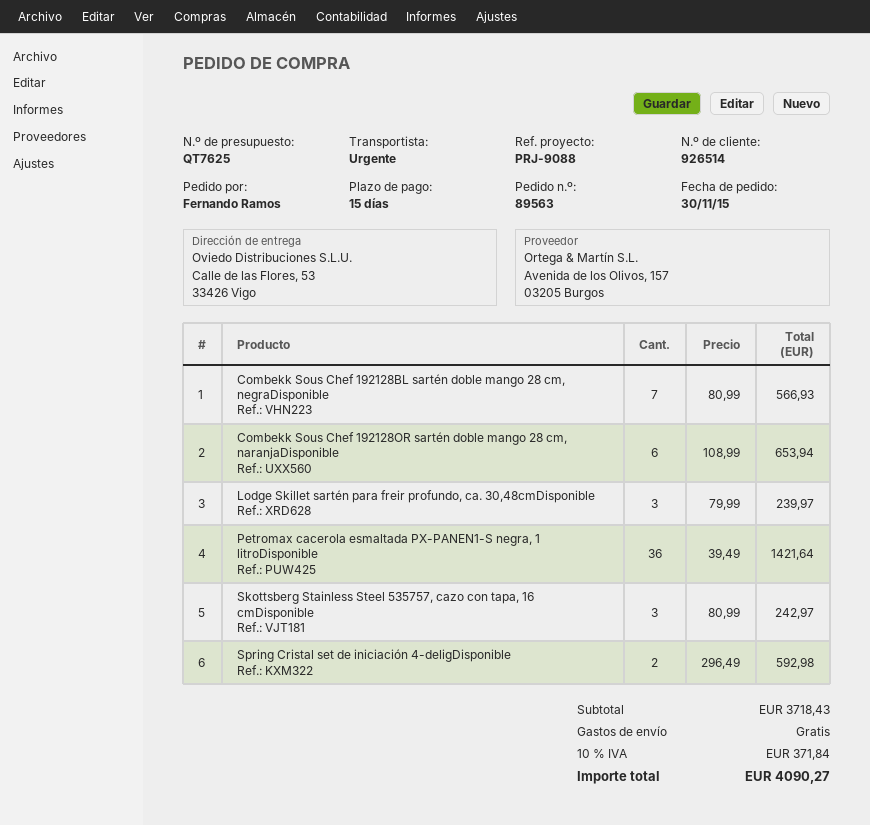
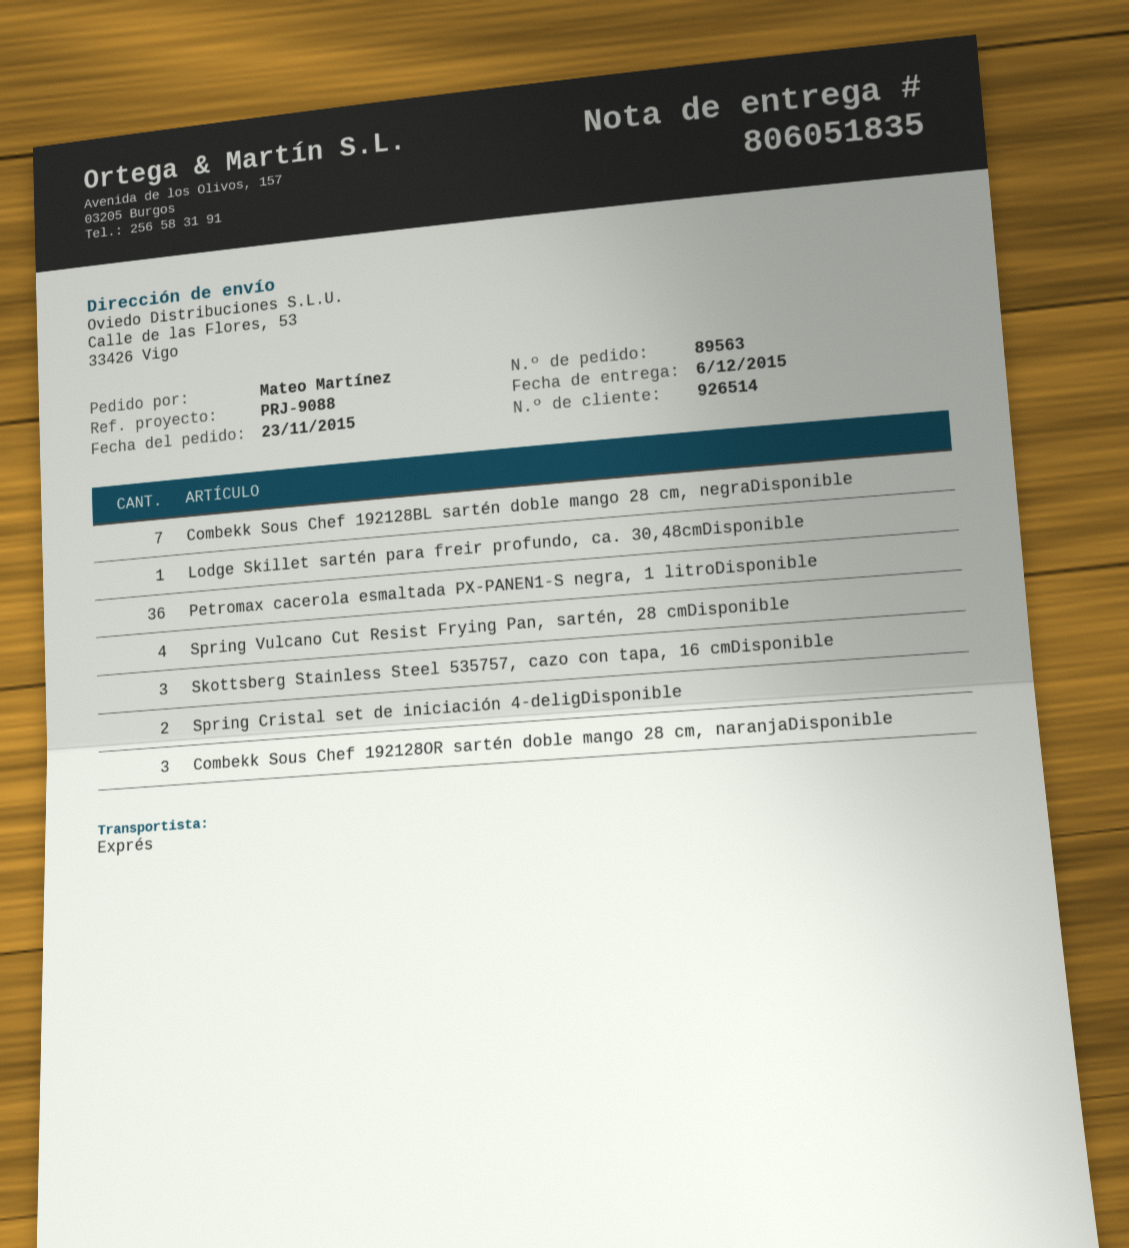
order date: 2015-11-30 -> 2015-11-23
ordered by: Fernando Ramos -> Mateo Martínez
Combekk Sous Chef 192128OR sartén doble mango 28 cm, naranjaDisponible: 6 -> 3
Lodge Skillet sartén para freir profundo, ca. 30,48cmDisponible: 3 -> 1
Spring Vulcano Cut Resist Frying Pan, sartén, 28 cmDisponible: none -> 4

################

Task brief: Present each line from the listing that holds the string "sartén".

Completed task:
Combekk Sous Chef 192128OR sartén doble mango 28 cm, naranjaDisponible: 6 -> 3
Lodge Skillet sartén para freir profundo, ca. 30,48cmDisponible: 3 -> 1
Spring Vulcano Cut Resist Frying Pan, sartén, 28 cmDisponible: none -> 4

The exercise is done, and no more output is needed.